Dortmunds radikaler Kaderumbruch: Warum Brandt, Süle und Özcan gehen müssen
Moritz KellerDortmunds radikaler Kaderumbruch: Warum Brandt, Süle und Özcan gehen müssen
Borussia Dortmund formt seinen Kader um – mit harten Entscheidungen und neuem Elan
Borussia Dortmund gestaltet seinen Kader mit einer Mischung aus konsequenten Entscheidungen und erneuertem Ehrgeiz um. Der Verein hat sich gegen eine Vertragsverlängerung für Julian Brandt, Niklas Süle und Salih Özcan entschieden – ein klares Signal für einen strategischen Neuanfang. Gleichzeitig setzt der neue starke Mann Carsten Cramer auf eine mutigere und zuversichtlichere Transfer- und Führungspolitik.
Die Abgänge passen in einen größeren Trend im deutschen Fußball, wo finanzielle Nachhaltigkeit zunehmend Priorität genießt. Dortmunds Ansatz – mit Fokus auf Nachwuchsförderung und gewinnbringende Transfers – hebt den Klub bereits von Konkurrenten wie dem FC Bayern München ab, der in den vergangenen Jahren deutlich höher investiert hat.
Die Transferstrategie des BVB hat sich in den letzten Spielzeiten deutlich gewandelt. Statt auf teure Stars zu setzen, konzentriert sich der Verein nun auf die Entwicklung junger Talente und deren gewinnbringenden Verkauf. Prominente Beispiele sind Jude Bellinghams Wechsel zu Real Madrid für 103 Millionen Euro im Jahr 2023 oder Erling Haalands Transfer zu Manchester City für 60 Millionen Euro 2022. Diese Linie ermöglicht es Dortmund, zwischen 2022 und 2025 mit einem Überschuss von 50 Millionen Euro zu wirtschaften – während der FC Bayern im gleichen Zeitraum ein Netto-Transfervolumen von 150 Millionen Euro aufwies.
Auch in der Saison 2025/26 folgen andere Top-Klubs diesem Muster: Der FC Bayern München verkaufte Jamal Musiala für 120 Millionen Euro an Paris Saint-Germain, RB Leipzig transferierte Benjamin Šeško für 80 Millionen Euro zu Arsenal London. Beide Deals unterstreichen, dass finanzielle Ausgeglichenheit zunehmend über den Erhalt von Leistungsträgern gestellt wird.

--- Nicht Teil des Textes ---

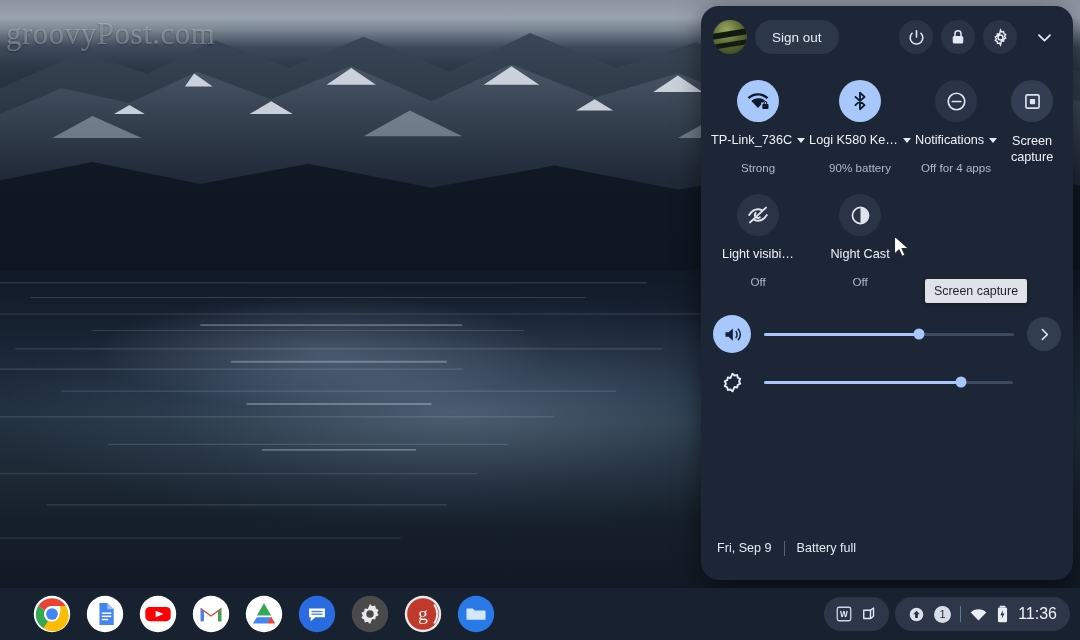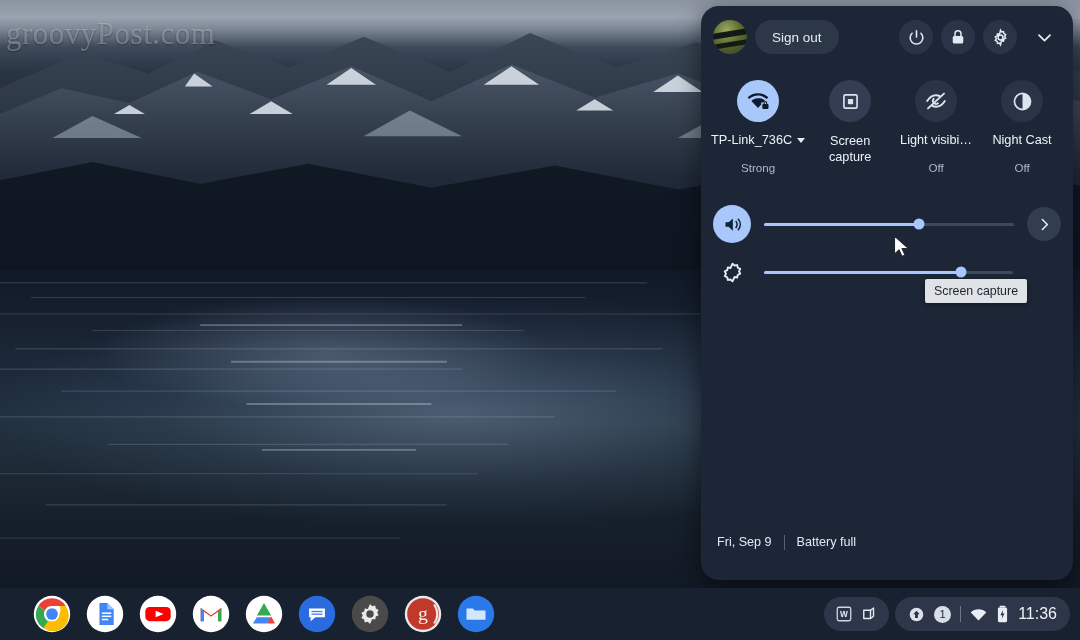--- a/index.html
+++ b/index.html
@@ -323,6 +323,18 @@
       <div class="tile-sub">Strong</div>
     </div>
 
+    <div class="tile">
+      <div class="tile-icon active">
+        <svg width="22" height="22" viewBox="0 0 24 24" fill="none" stroke="currentColor" stroke-width="2" stroke-linejoin="round" stroke-linecap="round">
+          <path d="M7 7.5 L17 16.5 L12 21 V3 L17 7.5 L7 16.5"></path>
+        </svg>
+      </div>
+      <div class="tile-label">
+        <span>Logi K580 Ke…</span>
+        <i class="caret"></i>
+      </div>
+      <div class="tile-sub">90% battery</div>
+    </div>
 
 
 

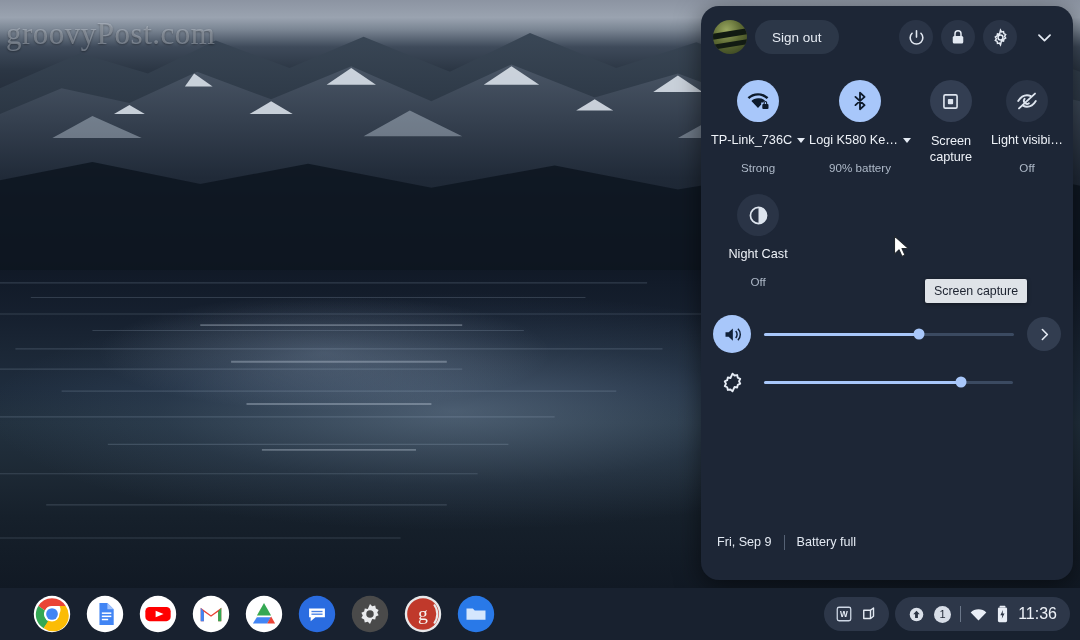--- a/index.html
+++ b/index.html
@@ -337,6 +337,19 @@
     </div>
 
 
+    <div class="tile">
+      <div class="tile-icon">
+        <svg width="23" height="23" viewBox="0 0 24 24" fill="none" stroke="currentColor" stroke-width="1.8">
+          <circle cx="12" cy="12" r="8.6"></circle>
+            <line x1="7.6" y1="12" x2="16.4" y2="12" stroke-linecap="round"></line>
+        </svg>
+      </div>
+      <div class="tile-label">
+        <span>Notifications</span>
+        <i class="caret"></i>
+      </div>
+      <div class="tile-sub">Off for 4 apps</div>
+    </div>
 
     <div class="tile hovered">
       <div class="tile-icon">

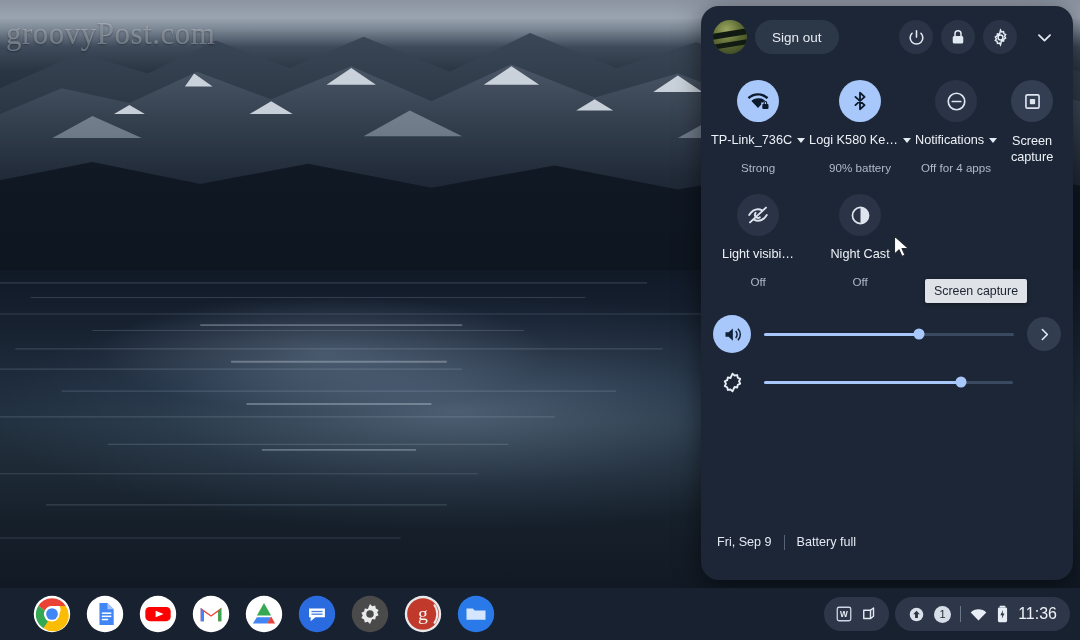--- a/index.html
+++ b/index.html
@@ -162,7 +162,7 @@
 
   
   .qs-footer{
-    position:absolute; left:0; bottom:16px; width:100%;
+    position:absolute; left:0; bottom:10px; width:100%;
     height:44px; display:flex; align-items:center; gap:12px;
     padding:0 16px; font-size:12.6px; color:#e3e9f2;
   }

Bei Dortmund markiert die Entscheidung, die Verträge von Brandt, Süle und Özcan nicht zu verlängern, einen deutlichen Bruch mit der Vergangenheit. Kritiker warfen dem Verein lange Vorhaltungen wegen zögerlicher Personalpolitik vor, doch Cramer betont, solche Weichenstellungen als Chancen und nicht als Rückschläge zu begreifen. Seine Führungsphilosophie basiert auf Mut und Weitsicht – mit dem Ziel, den Klub auf die nächste Stufe zu heben.

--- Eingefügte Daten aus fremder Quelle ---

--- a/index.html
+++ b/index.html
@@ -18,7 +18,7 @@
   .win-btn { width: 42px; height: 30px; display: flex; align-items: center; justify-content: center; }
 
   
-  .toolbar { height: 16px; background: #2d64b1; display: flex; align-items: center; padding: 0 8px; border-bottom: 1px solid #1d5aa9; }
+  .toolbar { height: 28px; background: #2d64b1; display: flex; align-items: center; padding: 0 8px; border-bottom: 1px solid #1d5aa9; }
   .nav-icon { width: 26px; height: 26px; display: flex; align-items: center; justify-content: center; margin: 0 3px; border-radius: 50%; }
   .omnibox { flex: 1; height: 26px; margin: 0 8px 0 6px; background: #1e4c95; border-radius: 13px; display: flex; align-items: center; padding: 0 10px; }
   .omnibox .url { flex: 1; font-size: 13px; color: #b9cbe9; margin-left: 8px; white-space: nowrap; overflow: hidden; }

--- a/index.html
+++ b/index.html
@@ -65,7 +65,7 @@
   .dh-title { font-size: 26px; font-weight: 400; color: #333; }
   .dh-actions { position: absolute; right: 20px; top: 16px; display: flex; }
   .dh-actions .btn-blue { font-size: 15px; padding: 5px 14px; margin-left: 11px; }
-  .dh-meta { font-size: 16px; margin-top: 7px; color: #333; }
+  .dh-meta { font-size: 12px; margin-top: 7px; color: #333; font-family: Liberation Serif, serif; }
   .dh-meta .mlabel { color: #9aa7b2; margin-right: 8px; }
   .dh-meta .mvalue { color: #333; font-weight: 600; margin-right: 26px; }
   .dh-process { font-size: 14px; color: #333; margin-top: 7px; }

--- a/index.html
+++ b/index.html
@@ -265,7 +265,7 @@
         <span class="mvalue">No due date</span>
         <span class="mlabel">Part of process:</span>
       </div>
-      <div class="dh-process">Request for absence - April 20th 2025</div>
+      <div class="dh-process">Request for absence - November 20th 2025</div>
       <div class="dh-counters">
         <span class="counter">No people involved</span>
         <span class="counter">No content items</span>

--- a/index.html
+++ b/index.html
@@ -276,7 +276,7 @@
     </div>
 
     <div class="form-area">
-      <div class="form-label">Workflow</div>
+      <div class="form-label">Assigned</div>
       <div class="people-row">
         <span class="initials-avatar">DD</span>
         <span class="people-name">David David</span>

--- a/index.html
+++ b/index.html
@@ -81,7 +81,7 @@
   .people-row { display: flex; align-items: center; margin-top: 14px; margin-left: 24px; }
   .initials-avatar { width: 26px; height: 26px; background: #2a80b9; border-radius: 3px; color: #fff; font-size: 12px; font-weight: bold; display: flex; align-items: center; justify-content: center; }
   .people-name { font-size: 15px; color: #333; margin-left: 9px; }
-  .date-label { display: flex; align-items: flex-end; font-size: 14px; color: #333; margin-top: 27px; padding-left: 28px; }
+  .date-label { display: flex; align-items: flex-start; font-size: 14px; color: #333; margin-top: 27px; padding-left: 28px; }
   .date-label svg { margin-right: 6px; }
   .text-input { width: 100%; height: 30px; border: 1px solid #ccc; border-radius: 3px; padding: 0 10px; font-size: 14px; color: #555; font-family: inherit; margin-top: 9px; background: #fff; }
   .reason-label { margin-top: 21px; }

Trotz der Abgänge bleibt der BVB seiner Kernmannschaft verbunden. Kapitän Emre Can, der sich derzeit von einem Kreuzbandriss erholt, soll ein neues Vertragsangebot erhalten. Diese Kombination aus kalkulierten Trennungen und gezielten Verlängerungen zeigt: Dortmund will Ambitionen und Stabilität in Einklang bringen.
Die Abgänge von Brandt, Süle und Özcan werden die Mannschaftsdynamik in der kommenden Saison prägen. Unter Crammers Führung und mit dem Fokus auf nachhaltiges Wachstum setzt der Klub auf langfristigen Erfolg statt auf kurzfristige Lösungen. Die Strategie – bewährt durch jüngste lukrative Transfers und finanzielle Disziplin – deutet auf eine neue Ära hin, in der kluge Entscheidungen wichtiger sind als reine Starpower.